Requirement: Every line below from the one containing "[617,94,908,112] jaegertracing/all-in-one:1.17 ->" through the one containing "[902,313,947,328] script, ->" must be transcribed exactly. Omit all lines outside that stretch.

Exercise material:
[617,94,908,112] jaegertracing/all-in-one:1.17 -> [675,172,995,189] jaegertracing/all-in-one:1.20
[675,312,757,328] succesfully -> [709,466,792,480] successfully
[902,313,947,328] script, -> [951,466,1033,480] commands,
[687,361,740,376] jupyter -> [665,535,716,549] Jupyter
--
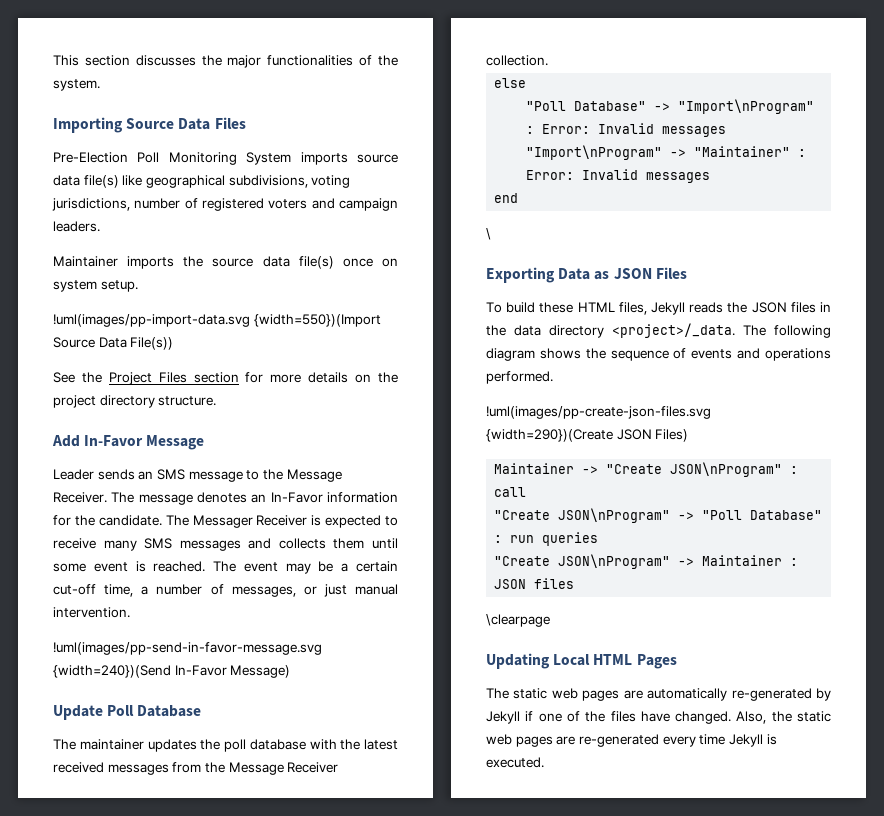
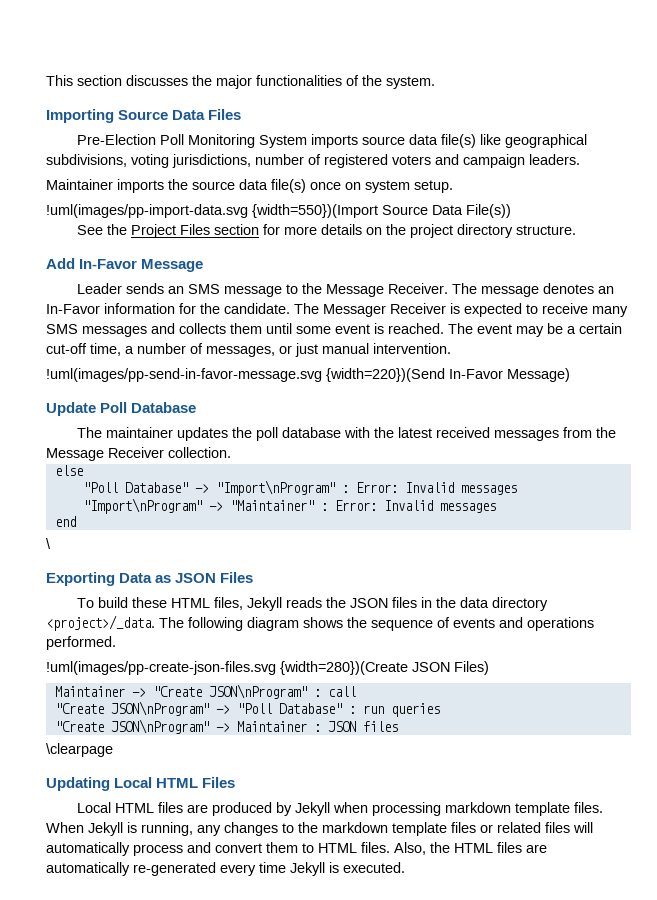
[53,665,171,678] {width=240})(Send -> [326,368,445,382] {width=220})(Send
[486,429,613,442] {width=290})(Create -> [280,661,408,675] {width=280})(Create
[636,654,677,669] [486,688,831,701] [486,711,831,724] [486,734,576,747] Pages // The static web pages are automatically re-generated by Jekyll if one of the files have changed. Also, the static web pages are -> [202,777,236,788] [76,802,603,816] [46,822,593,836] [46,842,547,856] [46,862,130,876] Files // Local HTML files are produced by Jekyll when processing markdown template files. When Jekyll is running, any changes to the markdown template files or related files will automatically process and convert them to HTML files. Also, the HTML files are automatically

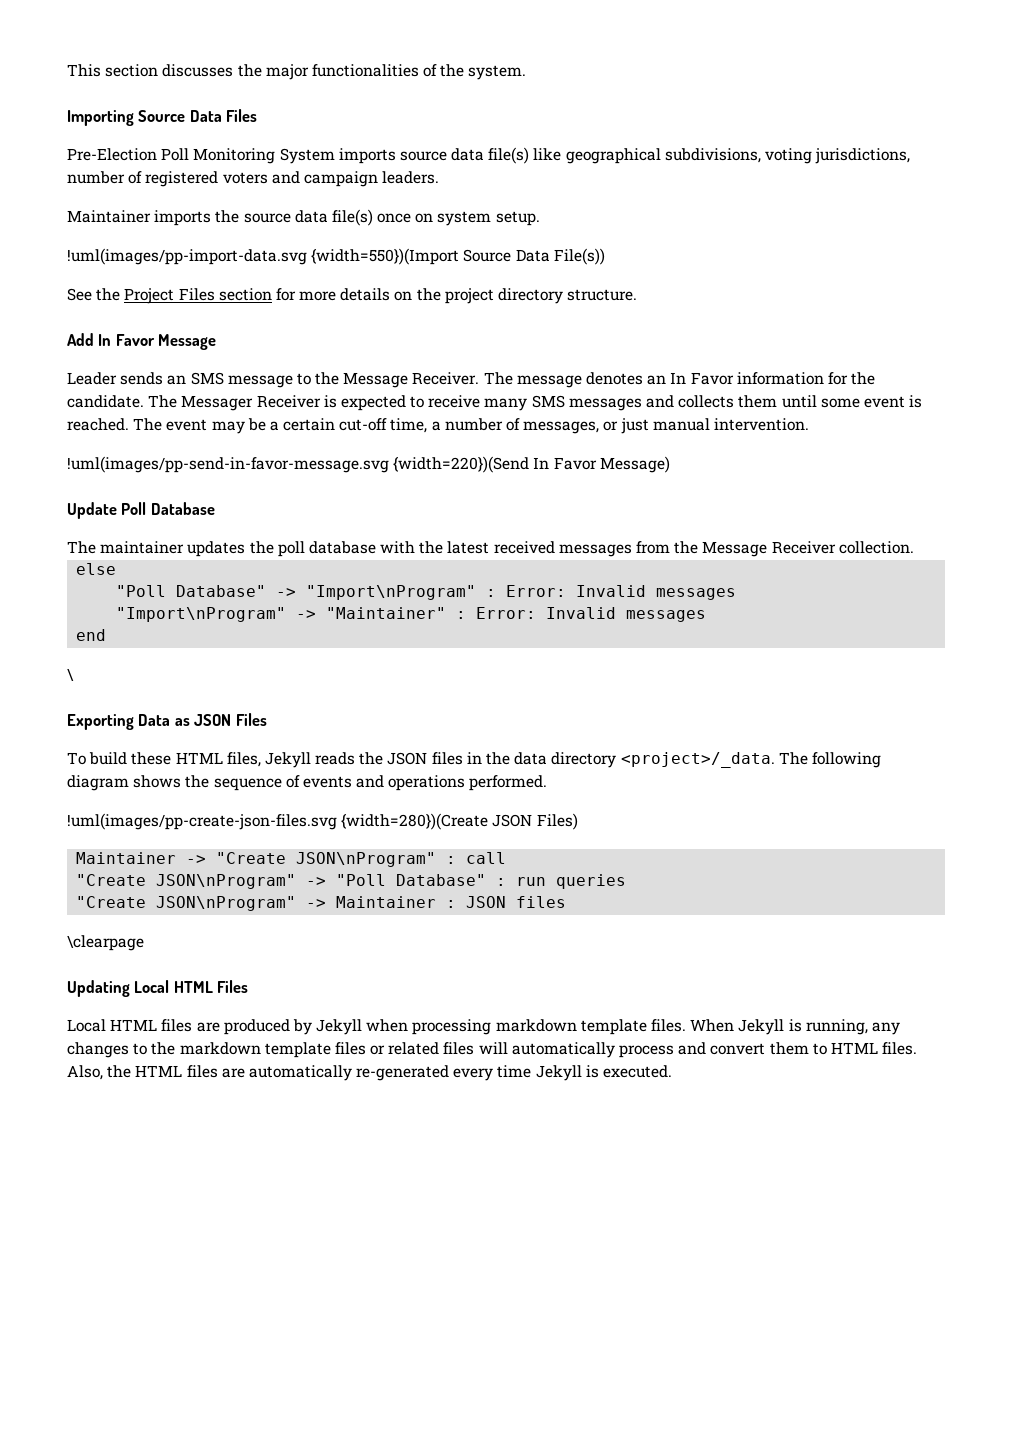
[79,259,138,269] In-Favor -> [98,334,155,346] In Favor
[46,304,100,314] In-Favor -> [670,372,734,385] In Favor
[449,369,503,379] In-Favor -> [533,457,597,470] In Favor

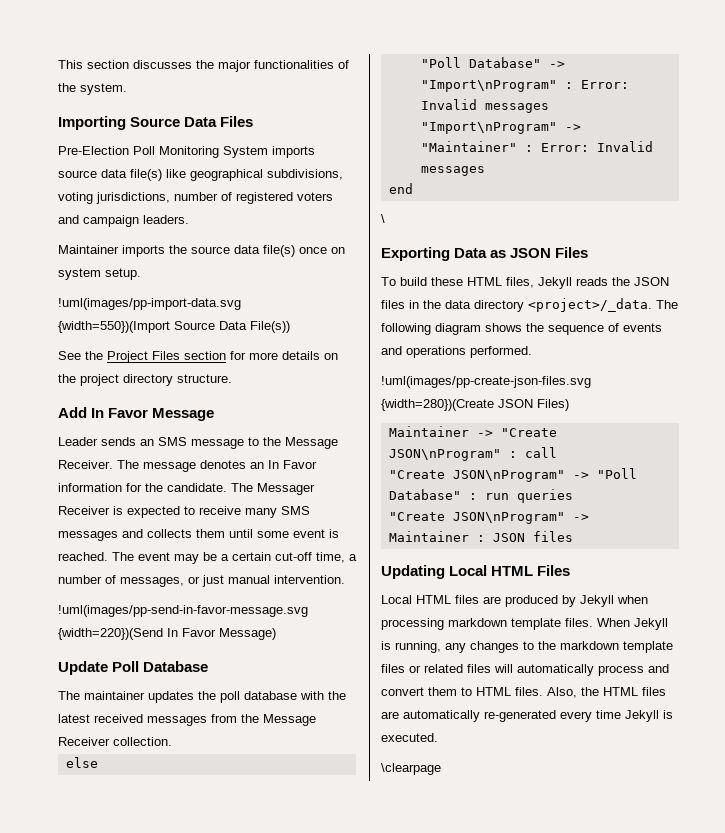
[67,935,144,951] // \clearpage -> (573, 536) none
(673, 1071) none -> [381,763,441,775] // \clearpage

Exercise answer:
[617,94,908,112] jaegertracing/all-in-one:1.17 -> [675,172,995,189] jaegertracing/all-in-one:1.20
[675,312,757,328] succesfully -> [709,466,792,480] successfully
[902,313,947,328] script, -> [951,466,1033,480] commands,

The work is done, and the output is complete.